Exercise objective:
Lines with "contains": state how many there are in the records below, and nothing else.

Dataset:
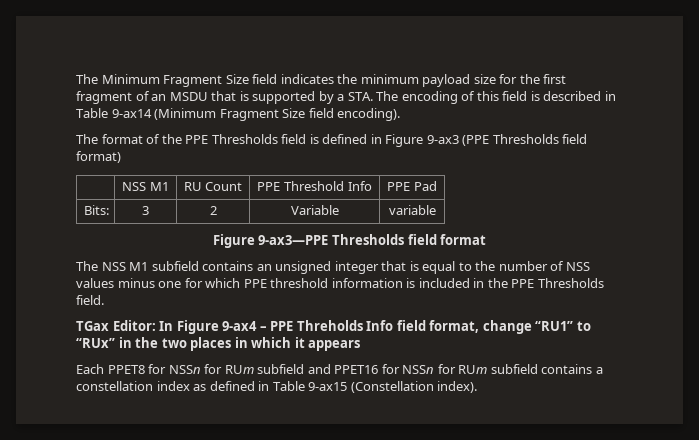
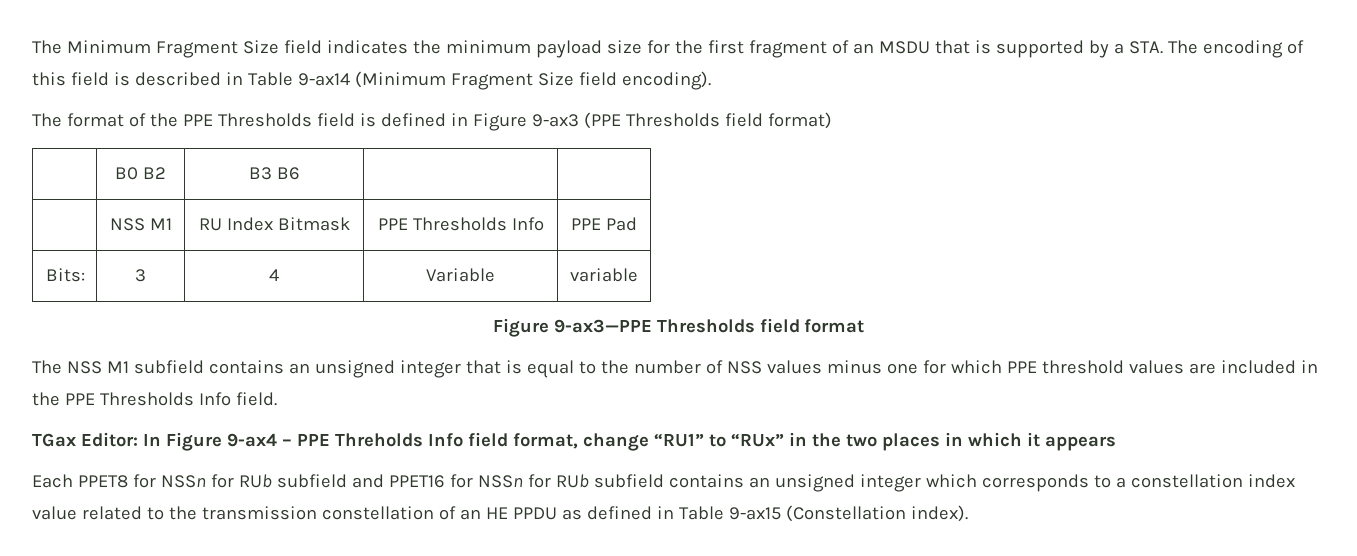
+ | B0 B2 | B3 B6 | |
- | NSS M1 | RU Count | PPE Threshold Info | PPE Pad
+ | NSS M1 | RU Index Bitmask | PPE Thresholds Info | PPE Pad
- Bits: | 3 | 2 | Variable | variable
+ Bits: | 3 | 4 | Variable | variable
- The NSS M1 subfield contains an unsigned integer that is equal to the number of NSS values minus one for which PPE threshold information is included in the PPE Thresholds field.
+ The NSS M1 subfield contains an unsigned integer that is equal to the number of NSS values minus one for which PPE threshold values are included in the PPE Thresholds Info field.
- Each PPET8 for NSSn for RUm subfield and PPET16 for NSSn for RUm subfield contains a constellation index as defined in Table 9-ax15 (Constellation index).
+ Each PPET8 for NSSn for RUb subfield and PPET16 for NSSn for RUb subfield contains an unsigned integer which corresponds to a constellation index value related to the transmission constellation of an HE PPDU as defined in Table 9-ax15 (Constellation index).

Reply to the exercise:
4